What to do: Reproduce the entries below exactly, but only from the line containing "left: 4px ->" to the line containing "left: 170px ->", inclusive.

Source records:
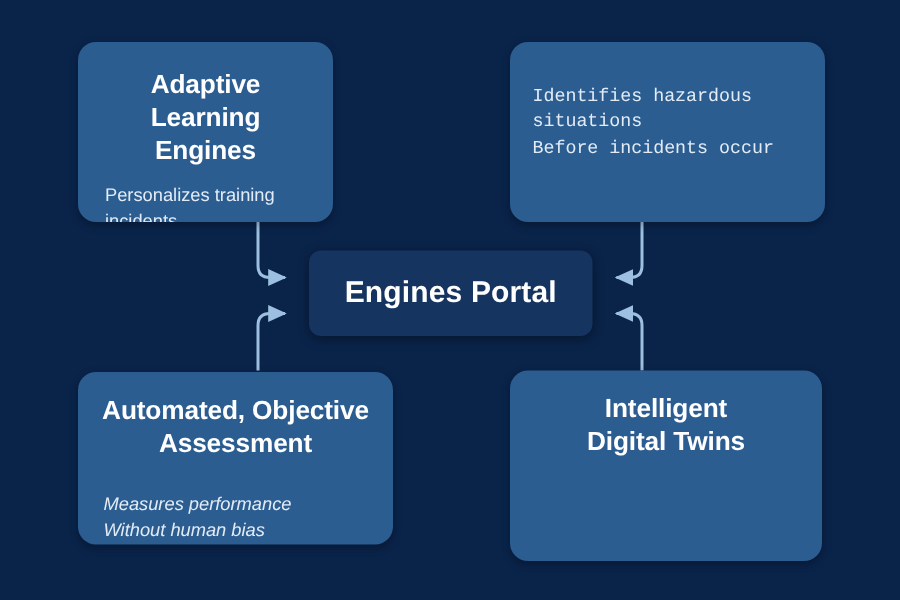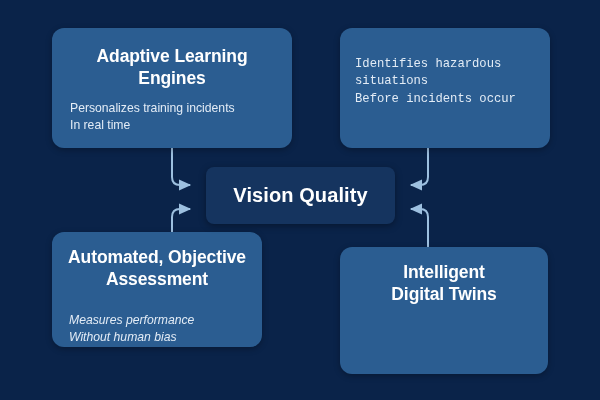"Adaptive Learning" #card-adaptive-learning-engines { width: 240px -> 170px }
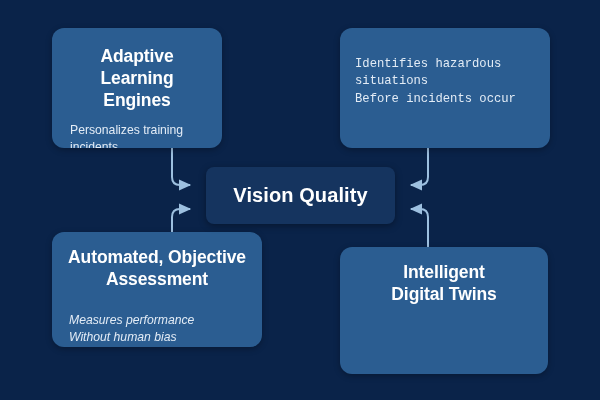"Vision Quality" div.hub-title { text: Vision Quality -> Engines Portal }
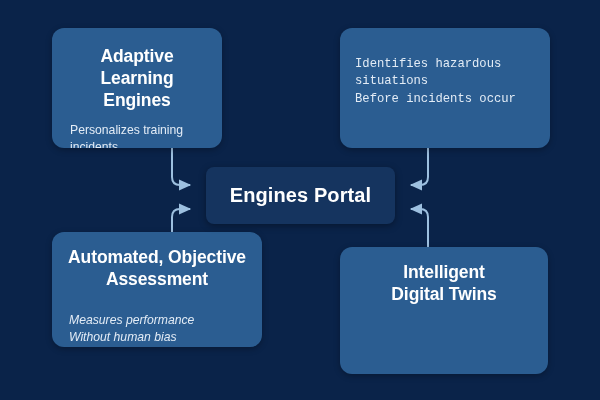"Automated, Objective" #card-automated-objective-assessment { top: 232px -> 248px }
* * *
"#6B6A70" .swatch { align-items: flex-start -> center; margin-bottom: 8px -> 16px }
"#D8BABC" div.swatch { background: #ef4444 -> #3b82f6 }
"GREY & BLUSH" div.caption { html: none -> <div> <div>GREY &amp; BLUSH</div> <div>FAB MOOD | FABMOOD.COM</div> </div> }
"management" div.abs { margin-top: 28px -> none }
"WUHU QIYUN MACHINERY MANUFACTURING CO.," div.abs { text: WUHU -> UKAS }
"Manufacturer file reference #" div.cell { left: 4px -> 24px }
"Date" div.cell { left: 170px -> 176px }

Output of the exercise:
"Manufacturer file reference #" div.cell { left: 4px -> 24px }
"Date" div.cell { left: 170px -> 176px }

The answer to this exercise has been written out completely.